> [Records for processing]:
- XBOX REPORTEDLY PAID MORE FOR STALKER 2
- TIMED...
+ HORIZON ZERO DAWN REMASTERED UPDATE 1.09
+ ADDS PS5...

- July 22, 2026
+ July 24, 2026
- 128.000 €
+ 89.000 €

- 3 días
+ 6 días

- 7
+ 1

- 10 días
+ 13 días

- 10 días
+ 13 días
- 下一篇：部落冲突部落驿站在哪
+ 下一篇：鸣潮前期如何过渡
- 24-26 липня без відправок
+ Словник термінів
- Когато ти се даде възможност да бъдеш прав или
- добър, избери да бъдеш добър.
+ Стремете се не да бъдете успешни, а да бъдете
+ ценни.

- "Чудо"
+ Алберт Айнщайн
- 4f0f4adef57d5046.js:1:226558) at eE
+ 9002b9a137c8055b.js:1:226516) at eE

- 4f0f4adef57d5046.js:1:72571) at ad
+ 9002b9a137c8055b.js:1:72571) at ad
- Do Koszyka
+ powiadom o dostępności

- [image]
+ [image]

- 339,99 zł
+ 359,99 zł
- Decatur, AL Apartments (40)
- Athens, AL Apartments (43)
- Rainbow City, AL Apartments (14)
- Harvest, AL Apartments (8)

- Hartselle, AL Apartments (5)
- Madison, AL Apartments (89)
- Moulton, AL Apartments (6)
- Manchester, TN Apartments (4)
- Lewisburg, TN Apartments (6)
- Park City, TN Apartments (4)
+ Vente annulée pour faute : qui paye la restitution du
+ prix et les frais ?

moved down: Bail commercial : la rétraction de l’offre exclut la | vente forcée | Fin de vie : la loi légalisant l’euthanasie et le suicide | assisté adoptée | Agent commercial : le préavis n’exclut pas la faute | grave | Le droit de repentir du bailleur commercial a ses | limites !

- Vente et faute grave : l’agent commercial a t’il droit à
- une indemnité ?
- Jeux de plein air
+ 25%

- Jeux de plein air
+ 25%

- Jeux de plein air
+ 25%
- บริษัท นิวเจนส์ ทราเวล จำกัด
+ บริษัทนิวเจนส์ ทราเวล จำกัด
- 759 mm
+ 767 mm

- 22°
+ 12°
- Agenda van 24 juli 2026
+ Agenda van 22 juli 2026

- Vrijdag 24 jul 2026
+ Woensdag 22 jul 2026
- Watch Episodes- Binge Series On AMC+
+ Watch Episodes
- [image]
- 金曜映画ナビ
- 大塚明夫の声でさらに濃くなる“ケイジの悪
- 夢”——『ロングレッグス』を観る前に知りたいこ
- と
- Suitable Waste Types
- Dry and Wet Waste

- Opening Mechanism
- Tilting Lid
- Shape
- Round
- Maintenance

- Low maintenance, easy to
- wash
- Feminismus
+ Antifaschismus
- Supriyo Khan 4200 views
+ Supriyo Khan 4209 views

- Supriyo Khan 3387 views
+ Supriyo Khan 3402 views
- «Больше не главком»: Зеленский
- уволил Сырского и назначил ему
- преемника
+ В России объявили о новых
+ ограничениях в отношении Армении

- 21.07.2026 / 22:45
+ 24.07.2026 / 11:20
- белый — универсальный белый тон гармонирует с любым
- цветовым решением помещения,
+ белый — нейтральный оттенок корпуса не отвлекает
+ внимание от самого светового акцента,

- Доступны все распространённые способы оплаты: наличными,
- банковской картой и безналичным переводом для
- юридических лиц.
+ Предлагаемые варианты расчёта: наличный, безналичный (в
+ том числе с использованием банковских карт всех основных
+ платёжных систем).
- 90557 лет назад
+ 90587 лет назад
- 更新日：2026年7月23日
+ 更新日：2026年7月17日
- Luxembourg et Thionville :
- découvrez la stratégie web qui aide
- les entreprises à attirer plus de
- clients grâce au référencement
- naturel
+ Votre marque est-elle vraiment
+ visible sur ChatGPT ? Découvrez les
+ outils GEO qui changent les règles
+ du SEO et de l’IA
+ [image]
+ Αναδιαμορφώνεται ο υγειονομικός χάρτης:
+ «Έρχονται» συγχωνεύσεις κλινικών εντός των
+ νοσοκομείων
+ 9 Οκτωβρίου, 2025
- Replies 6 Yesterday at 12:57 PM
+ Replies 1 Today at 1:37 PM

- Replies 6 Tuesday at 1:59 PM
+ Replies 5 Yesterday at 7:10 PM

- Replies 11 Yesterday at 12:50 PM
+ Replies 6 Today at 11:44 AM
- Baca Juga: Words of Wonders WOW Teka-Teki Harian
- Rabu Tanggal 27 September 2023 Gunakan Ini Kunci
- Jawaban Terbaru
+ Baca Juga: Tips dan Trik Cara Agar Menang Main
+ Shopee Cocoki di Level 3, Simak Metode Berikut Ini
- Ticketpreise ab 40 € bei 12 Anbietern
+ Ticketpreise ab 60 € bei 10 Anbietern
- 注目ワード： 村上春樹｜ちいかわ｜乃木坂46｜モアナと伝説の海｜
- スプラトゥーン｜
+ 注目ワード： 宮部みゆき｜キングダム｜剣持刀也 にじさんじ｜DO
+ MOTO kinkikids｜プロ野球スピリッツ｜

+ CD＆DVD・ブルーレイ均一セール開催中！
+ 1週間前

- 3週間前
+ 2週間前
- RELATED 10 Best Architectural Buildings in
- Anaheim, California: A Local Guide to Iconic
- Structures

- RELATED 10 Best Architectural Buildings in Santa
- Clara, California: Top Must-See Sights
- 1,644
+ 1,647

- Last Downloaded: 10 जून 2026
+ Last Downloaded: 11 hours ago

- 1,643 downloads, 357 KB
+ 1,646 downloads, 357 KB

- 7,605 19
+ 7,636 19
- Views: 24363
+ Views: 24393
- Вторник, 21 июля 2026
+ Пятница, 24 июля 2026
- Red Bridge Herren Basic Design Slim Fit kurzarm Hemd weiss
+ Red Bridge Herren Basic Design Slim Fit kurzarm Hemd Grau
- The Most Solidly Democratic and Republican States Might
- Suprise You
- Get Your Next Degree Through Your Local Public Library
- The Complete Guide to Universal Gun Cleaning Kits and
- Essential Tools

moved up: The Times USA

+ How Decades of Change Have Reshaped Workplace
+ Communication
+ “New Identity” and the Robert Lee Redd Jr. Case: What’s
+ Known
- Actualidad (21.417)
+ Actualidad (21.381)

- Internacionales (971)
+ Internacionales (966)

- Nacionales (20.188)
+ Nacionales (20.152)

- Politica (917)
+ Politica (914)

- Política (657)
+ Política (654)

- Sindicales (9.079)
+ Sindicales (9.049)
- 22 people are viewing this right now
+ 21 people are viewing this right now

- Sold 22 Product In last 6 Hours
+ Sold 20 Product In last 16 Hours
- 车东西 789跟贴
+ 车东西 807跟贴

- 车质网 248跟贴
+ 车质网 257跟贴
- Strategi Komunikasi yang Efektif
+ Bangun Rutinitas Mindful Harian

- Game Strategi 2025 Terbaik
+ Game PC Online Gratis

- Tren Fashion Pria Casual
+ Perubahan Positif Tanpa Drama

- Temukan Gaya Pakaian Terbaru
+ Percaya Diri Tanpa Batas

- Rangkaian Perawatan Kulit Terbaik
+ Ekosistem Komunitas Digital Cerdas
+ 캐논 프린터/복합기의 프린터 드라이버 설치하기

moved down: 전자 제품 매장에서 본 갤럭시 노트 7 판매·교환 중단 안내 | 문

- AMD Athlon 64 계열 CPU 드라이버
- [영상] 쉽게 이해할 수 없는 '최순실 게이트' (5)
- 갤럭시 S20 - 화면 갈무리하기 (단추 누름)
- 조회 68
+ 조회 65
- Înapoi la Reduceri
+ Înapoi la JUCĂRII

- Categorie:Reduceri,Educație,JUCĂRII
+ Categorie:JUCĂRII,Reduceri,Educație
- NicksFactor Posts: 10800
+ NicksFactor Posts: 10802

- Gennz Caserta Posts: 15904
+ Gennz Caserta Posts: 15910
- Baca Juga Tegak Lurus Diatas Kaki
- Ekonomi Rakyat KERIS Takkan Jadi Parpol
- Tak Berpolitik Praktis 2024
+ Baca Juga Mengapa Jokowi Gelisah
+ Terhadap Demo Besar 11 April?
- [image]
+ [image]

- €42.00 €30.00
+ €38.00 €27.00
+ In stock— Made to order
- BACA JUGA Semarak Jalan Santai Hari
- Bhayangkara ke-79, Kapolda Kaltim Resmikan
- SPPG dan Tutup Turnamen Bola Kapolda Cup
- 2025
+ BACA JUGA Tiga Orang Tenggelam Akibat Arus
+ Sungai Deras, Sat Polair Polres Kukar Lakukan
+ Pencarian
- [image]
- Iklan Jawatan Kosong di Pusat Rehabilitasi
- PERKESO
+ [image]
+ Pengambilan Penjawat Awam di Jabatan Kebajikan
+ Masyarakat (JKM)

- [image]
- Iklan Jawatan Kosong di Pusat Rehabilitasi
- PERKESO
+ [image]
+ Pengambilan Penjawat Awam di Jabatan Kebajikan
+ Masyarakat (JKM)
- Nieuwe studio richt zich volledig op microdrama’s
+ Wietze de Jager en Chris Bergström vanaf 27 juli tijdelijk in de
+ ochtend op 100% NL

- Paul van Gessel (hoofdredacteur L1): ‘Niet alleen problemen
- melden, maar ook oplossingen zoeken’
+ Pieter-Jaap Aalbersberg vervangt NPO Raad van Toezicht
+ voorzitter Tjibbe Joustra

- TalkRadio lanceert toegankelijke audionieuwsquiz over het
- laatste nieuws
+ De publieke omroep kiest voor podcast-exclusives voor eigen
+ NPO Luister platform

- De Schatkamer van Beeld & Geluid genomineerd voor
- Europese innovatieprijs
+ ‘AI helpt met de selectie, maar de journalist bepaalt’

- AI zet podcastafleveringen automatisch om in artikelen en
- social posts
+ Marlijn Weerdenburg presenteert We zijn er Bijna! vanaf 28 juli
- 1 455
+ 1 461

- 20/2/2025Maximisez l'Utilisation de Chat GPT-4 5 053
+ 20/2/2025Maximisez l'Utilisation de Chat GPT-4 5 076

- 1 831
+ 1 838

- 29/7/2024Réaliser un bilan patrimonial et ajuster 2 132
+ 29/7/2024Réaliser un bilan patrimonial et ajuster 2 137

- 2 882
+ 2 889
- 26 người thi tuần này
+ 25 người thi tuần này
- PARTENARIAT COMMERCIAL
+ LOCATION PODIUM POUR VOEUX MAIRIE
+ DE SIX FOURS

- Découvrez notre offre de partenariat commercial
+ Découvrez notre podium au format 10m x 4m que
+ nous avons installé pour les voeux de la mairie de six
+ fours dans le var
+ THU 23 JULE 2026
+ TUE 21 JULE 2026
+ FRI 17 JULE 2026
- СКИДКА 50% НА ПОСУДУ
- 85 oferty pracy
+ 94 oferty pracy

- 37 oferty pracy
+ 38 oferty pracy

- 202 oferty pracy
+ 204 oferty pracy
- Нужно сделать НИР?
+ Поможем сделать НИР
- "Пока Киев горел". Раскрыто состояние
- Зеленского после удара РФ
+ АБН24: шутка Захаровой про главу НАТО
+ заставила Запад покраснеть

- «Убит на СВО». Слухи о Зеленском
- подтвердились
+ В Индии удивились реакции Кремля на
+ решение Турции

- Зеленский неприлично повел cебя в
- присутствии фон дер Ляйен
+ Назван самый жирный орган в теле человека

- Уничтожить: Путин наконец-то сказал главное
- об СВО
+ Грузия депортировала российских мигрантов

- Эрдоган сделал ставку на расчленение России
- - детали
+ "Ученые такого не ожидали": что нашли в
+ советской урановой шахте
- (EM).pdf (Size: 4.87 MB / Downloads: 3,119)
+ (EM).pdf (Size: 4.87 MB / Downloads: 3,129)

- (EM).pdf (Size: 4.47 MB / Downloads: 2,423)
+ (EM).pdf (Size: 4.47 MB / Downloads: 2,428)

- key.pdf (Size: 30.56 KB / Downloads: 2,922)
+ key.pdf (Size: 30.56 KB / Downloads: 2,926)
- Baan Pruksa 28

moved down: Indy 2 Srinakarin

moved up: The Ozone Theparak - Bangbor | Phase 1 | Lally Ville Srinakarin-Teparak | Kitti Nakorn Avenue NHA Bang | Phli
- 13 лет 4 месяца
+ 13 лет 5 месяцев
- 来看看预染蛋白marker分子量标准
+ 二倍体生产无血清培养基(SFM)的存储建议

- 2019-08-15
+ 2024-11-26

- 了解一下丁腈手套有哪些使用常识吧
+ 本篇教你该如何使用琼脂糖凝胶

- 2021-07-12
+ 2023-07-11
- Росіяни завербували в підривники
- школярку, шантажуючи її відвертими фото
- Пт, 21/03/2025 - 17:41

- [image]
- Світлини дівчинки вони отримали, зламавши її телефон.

> [What is expected]: The expected answer is a copy of every line in the entries that holds the word "JUCĂRII".

> [Output below]:
+ Înapoi la JUCĂRII
- Categorie:Reduceri,Educație,JUCĂRII
+ Categorie:JUCĂRII,Reduceri,Educație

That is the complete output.